*Activity*. The answer must be every line below that holds the word "span".

*Entries shown*.
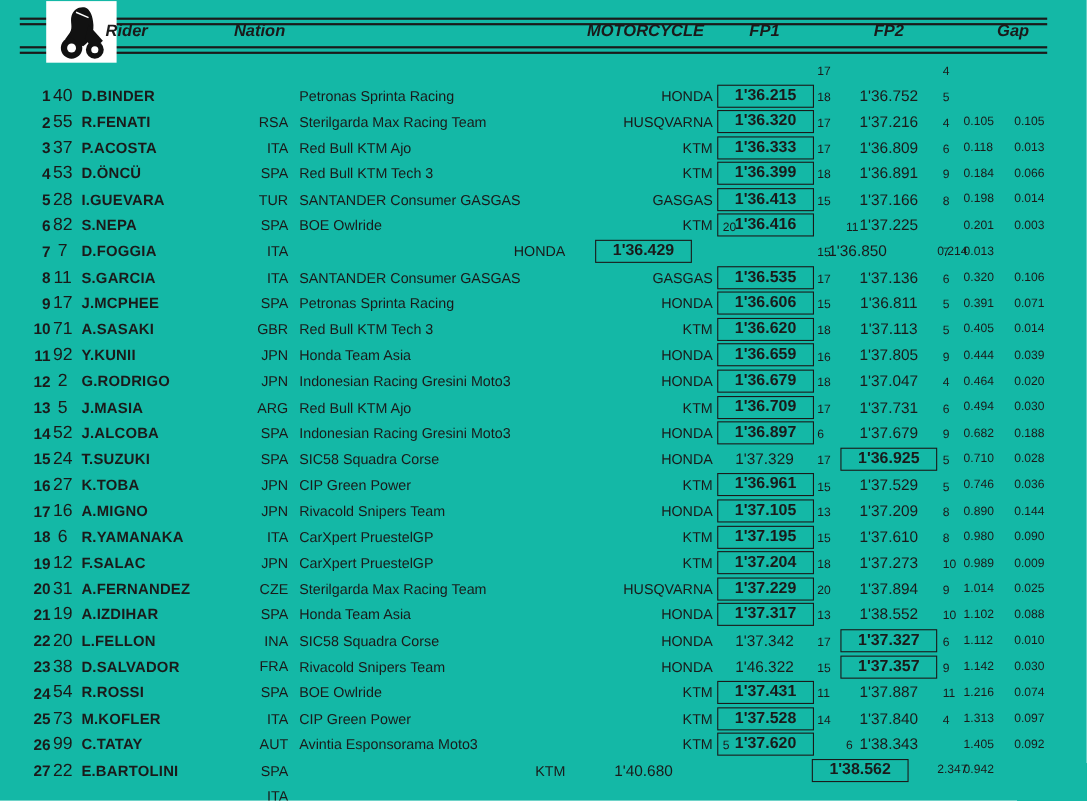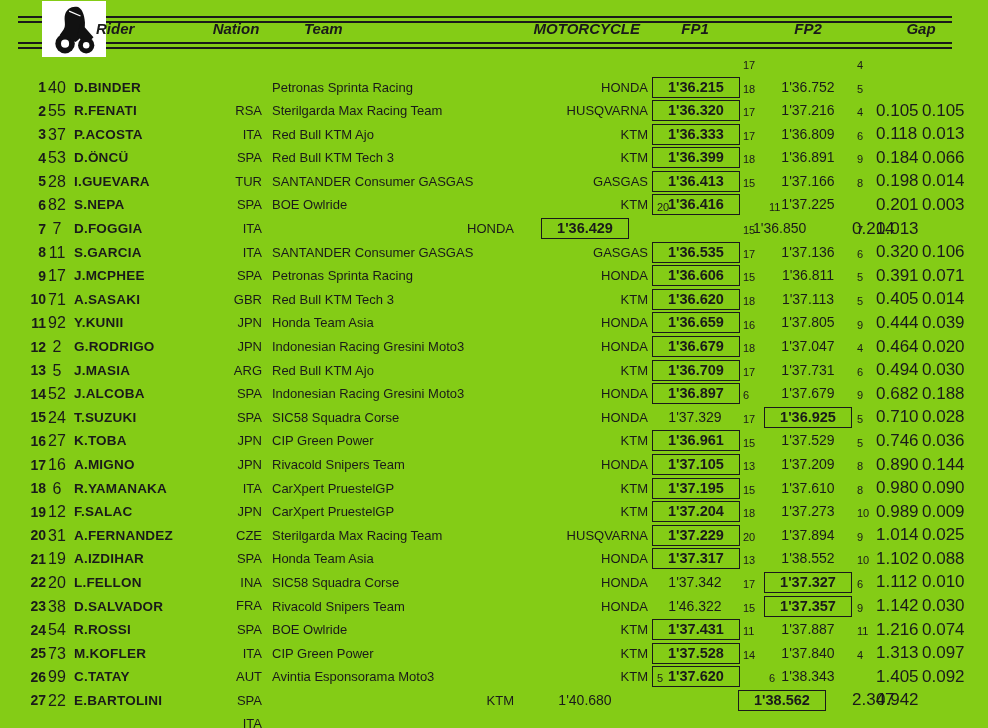--- a/index.html
+++ b/index.html
@@ -13,7 +13,7 @@
     position: relative;
     width: 988px;
     height: 728px;
-    background: #84cc16;
+    background: #14b8a6;
     overflow: hidden;
   }
   

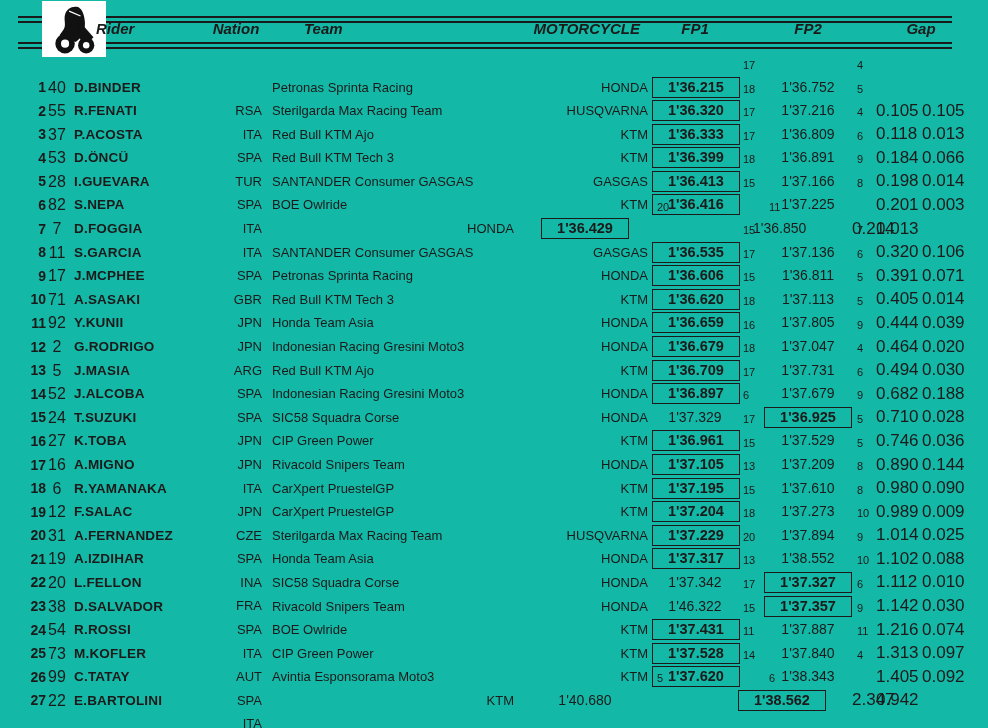--- a/index.html
+++ b/index.html
@@ -132,7 +132,6 @@
     <div class="header-labels grid">
       <span class="hl-rider">Rider</span>
       <span class="hl-nation">Nation</span>
-      <span class="hl-team">Team</span>
       <span class="hl-motorcycle">MOTORCYCLE</span>
       <span class="hl-fp1">FP1</span>
       <span class="hl-fp2">FP2</span>

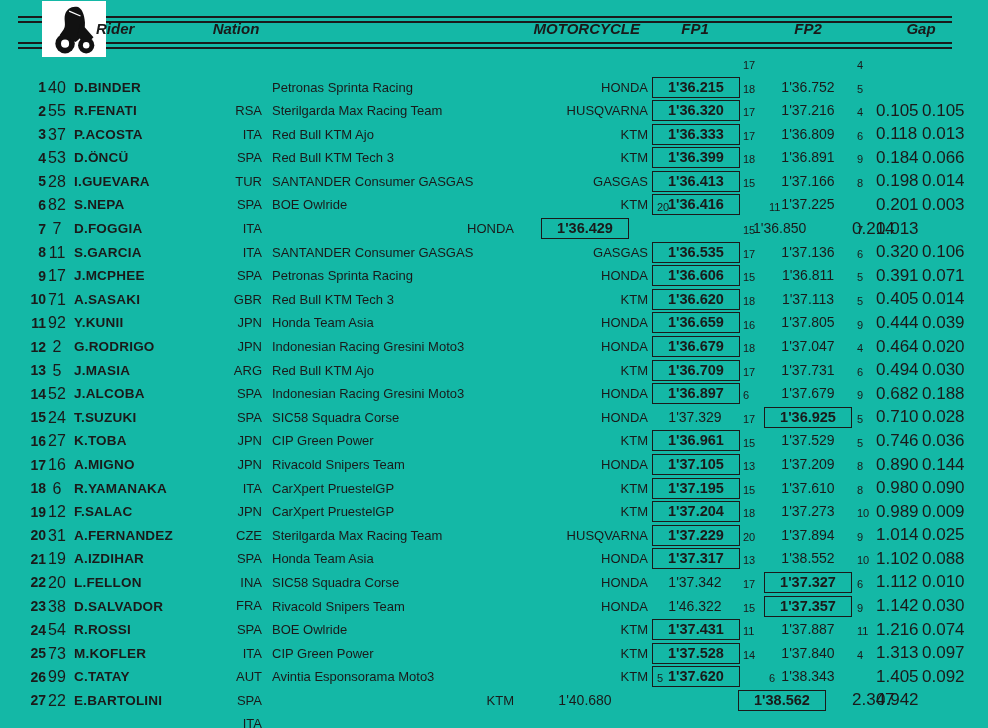--- a/index.html
+++ b/index.html
@@ -97,7 +97,7 @@
     padding-left: 5px;
     text-align: left;
   }
-  .gapv { text-align: left; font-size: 17px; padding-right: 8px; }
+  .gapv { text-align: left; font-size: 11px; padding-right: 8px; }
 </style>
 </head>
 <body>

*Response to the task*.
       <span class="hl-rider">Rider</span>
       <span class="hl-nation">Nation</span>
-      <span class="hl-team">Team</span>
       <span class="hl-motorcycle">MOTORCYCLE</span>
       <span class="hl-fp1">FP1</span>
       <span class="hl-fp2">FP2</span>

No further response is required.